Requirement:
From the data, copy out every line in which the word "sizing" appears.

Exercise inputs START

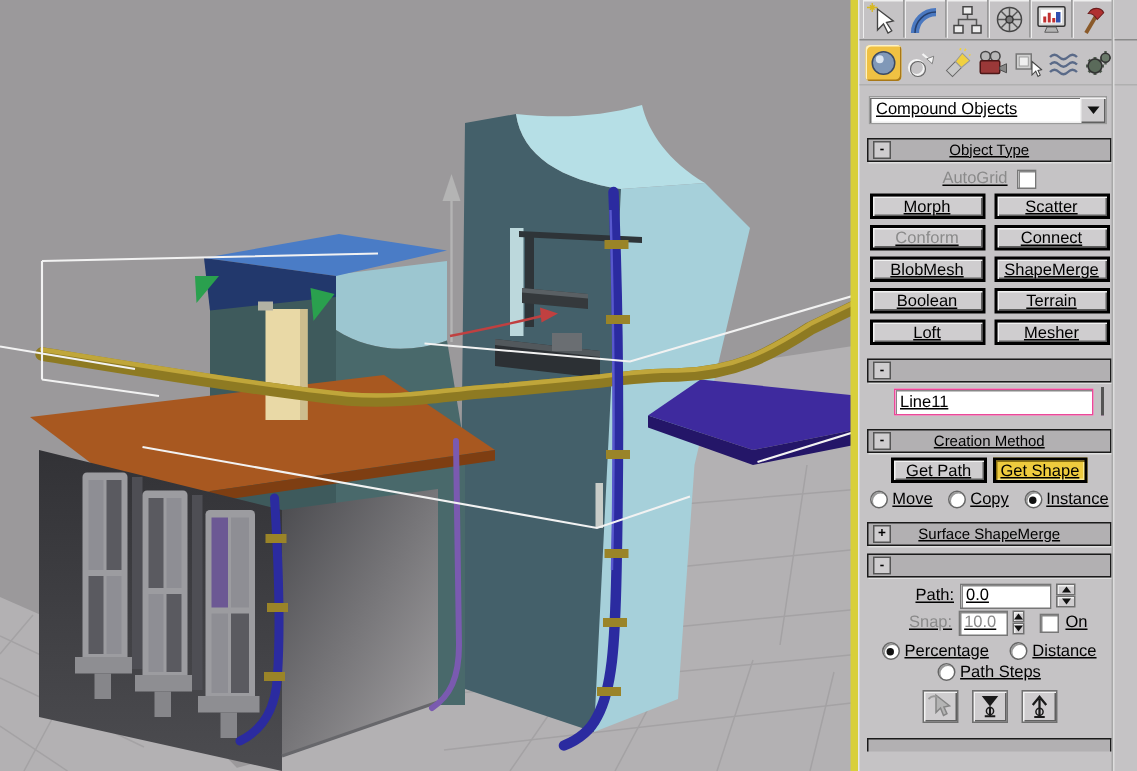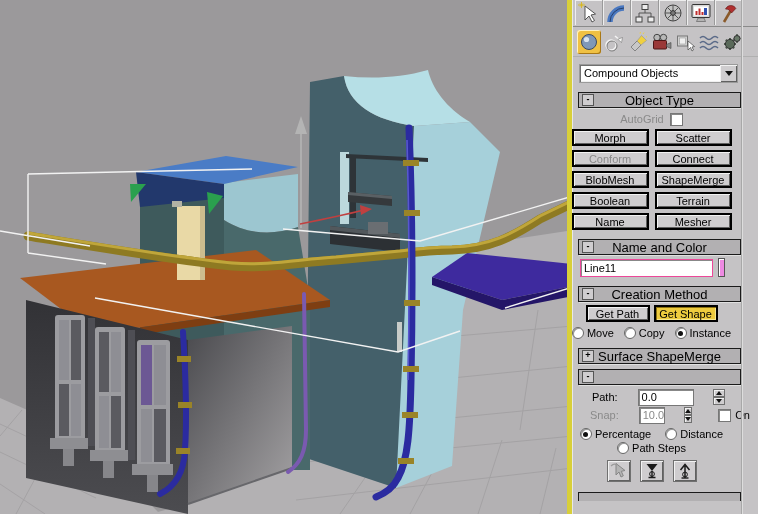--- a/index.html
+++ b/index.html
@@ -3,41 +3,41 @@
 <meta charset="utf-8">
 <style>
   html,body{margin:0;padding:0;}
   #app{position:relative;width:758px;height:514px;overflow:hidden;
        font-family:"Liberation Sans", sans-serif;font-size:11px;color:#000;
        background:var(--panel_bg,#c5c3c5);}
   
   #vp{position:absolute;left:0;top:0;width:572px;height:514px;}
   
   #panel{position:absolute;left:572px;top:0;width:186px;height:514px;
-         background:var(--panel_bg,#c5c3c5);border-left:1px solid #e8e8e8;box-sizing:border-box;}
+         background:var(--panel_bg,#c5c3c5);border-left:1px solid #e8e8e8;box-sizing:border-box;text-decoration:underline;}
   .tabs{display:flex;height:26px;border-bottom:1px solid #8a8a8a;padding-left:2px;}
   .tab{width:27px;height:25px;display:flex;align-items:center;justify-content:center;
        border-right:1px solid #9a9a9a;box-shadow:inset 1px 1px 0 #eee;}
   .cats{display:flex;height:29px;align-items:center;padding-left:4px;border-bottom:1px solid #b0b0b0;}
   .cat{width:24px;height:24px;display:flex;align-items:center;justify-content:center;border-radius:3px;}
   .cat.active{background:var(--cat_active,#f0c143);box-shadow:inset 1px 1px 0 #fff2c0, inset -1px -1px 0 #a87818;}
   .dd{margin:7px 20px 0 6px;height:19px;display:flex;background:var(--field_bg,#fff);
       box-shadow:inset 1px 1px 0 #707070, inset -1px -1px 0 #f0f0f0;border:1px solid #9a9a9a;box-sizing:border-box;}
   .ddtext{flex:1;padding:2px 0 0 4px;}
   .ddbtn{width:17px;background:var(--button_bg,#cfcdcf);display:flex;align-items:center;justify-content:center;
       box-shadow:inset 1px 1px 0 #f2f2f2, inset -1px -1px 0 #606060;}
   .darr{width:0;height:0;border-left:4px solid transparent;border-right:4px solid transparent;border-top:5px solid #111;}
   #rolls{margin-top:9px;}
   .roll{margin:0 17px 5px 5px;}
   .rhead{height:14px;background:var(--header_bg,#b2b0b2);border:1px solid #1a1a1a;
          display:flex;align-items:center;position:relative;box-shadow:1px 1px 0 #e0e0e0;}
   .rbox{position:absolute;left:3px;top:1px;width:10px;height:10px;background:var(--button_bg,#cfcdcf);
         border:1px solid #555;font-size:9px;line-height:9px;text-align:center;font-weight:bold;}
-  .rtitle{flex:1;text-align:center;font-size:13px;}
-  .rbody{padding:3px 16px 4px 0;}
+  .rtitle{flex:1;text-align:center;font-size:10px;}
+  .rbody{padding:3px 16px 4px 0;margin-left:16px;}
   .agrow{display:flex;justify-content:center;align-items:center;height:16px;gap:6px;}
   .gray{color:var(--disabled_text,#8a8a8a);}
   .cbx{width:11px;height:11px;background:#fff;border:1px solid #777;
        box-shadow:inset 1px 1px 0 #888;}
   .btngrid{display:grid;grid-template-columns:77px 77px;gap:4px 6px;justify-content:center;margin-top:2px;}
   .mxbtn{height:17px;background:var(--button_bg,#cfcdcf);border:2px solid #000000;
          box-shadow:inset 1px 1px 0 #f2f2f2, inset -1px -1px 0 #606060;
          font-family:"Liberation Sans",sans-serif;font-size:11px;padding:0;color:#000;}
   .mxbtn.disabled{color:var(--disabled_text,#8a8a8a);}
   .mxbtn.activebtn{background:var(--active_yellow,#eecb3e);
@@ -46,21 +46,21 @@
   .field{width:128px;height:16px;background:var(--field_bg,#fff);border:1px solid #ec4899;
          box-shadow:inset 1px 1px 0 #888;font-family:"Liberation Sans",sans-serif;font-size:11px;padding:0 0 0 3px;}
   .swatch{width:23px;height:17px;border:1px solid #555;box-shadow:inset 1px 1px 0 #fff;}
   .row2{display:flex;gap:4px;justify-content:center;}
   .row2 .mxbtn{width:64px;}
   .radios{display:flex;justify-content:center;gap:10px;margin-top:5px;align-items:flex-end;}
   .radio{display:flex;align-items:center;gap:3px;}
   .rdot{width:10px;height:10px;border-radius:50%;background:#fff;border:1px solid #666;
         box-shadow:inset 1px 1px 0 #999;position:relative;display:inline-block;}
   .rdot.on::after{content:"";position:absolute;left:2.5px;top:2.5px;width:5px;height:5px;border-radius:50%;background:#111;}
-  .pprow{display:flex;align-items:center;height:18px;padding-left:12px;gap:18px;}
+  .pprow{display:flex;align-items:center;height:18px;padding-left:12px;gap:2px;}
   .plabel{width:30px;text-align:right;margin-right:2px;}
   .numfield{width:56px;height:14px;background:var(--field_bg,#fff);border:1px solid #777;
         box-shadow:inset 1px 1px 0 #888;padding:1px 0 0 3px;}
   .numfield.gray{color:var(--disabled_text,#8a8a8a);}
   .spinner{width:13px;height:16px;display:flex;flex-direction:column;margin-left:1px;}
   .sp{flex:1;background:var(--button_bg,#cfcdcf);border:1px solid #707070;
       box-shadow:inset 1px 1px 0 #f2f2f2;display:flex;align-items:center;justify-content:center;}
   .tup{width:0;height:0;border-left:3px solid transparent;border-right:3px solid transparent;border-bottom:4px solid #111;}
   .tdn{width:0;height:0;border-left:3px solid transparent;border-right:3px solid transparent;border-top:4px solid #111;}
   .onbox{display:flex;align-items:center;gap:4px;margin-left:8px;}
@@ -346,30 +346,29 @@
           </div>
           <div class="btngrid">
             <button class="mxbtn">Morph</button>
             <button class="mxbtn">Scatter</button>
             <button class="mxbtn disabled">Conform</button>
             <button class="mxbtn">Connect</button>
             <button class="mxbtn">BlobMesh</button>
             <button class="mxbtn">ShapeMerge</button>
             <button class="mxbtn">Boolean</button>
             <button class="mxbtn">Terrain</button>
-            <button class="mxbtn">Name</button>
+            <button class="mxbtn">Loft</button>
             <button class="mxbtn">Mesher</button>
           </div>
         </div>
       </div>
 
       <div class="roll">
         <div class="rhead">
           <span class="rbox">-</span>
-          <span class="rtitle">Name and Color</span>
         </div>
         <div class="rbody">
           <div class="ncrow">
             <input class="field" value="Line11" style="">
             <span class="swatch" style="background: rgb(238, 138, 226);"></span>
           </div>
         </div>
       </div>
 
       <div class="roll">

Exercise inputs END

Response:
-         background:var(--panel_bg,#c5c3c5);border-left:1px solid #e8e8e8;box-sizing:border-box;}
+         background:var(--panel_bg,#c5c3c5);border-left:1px solid #e8e8e8;box-sizing:border-box;text-decoration:underline;}
       box-shadow:inset 1px 1px 0 #707070, inset -1px -1px 0 #f0f0f0;border:1px solid #9a9a9a;box-sizing:border-box;}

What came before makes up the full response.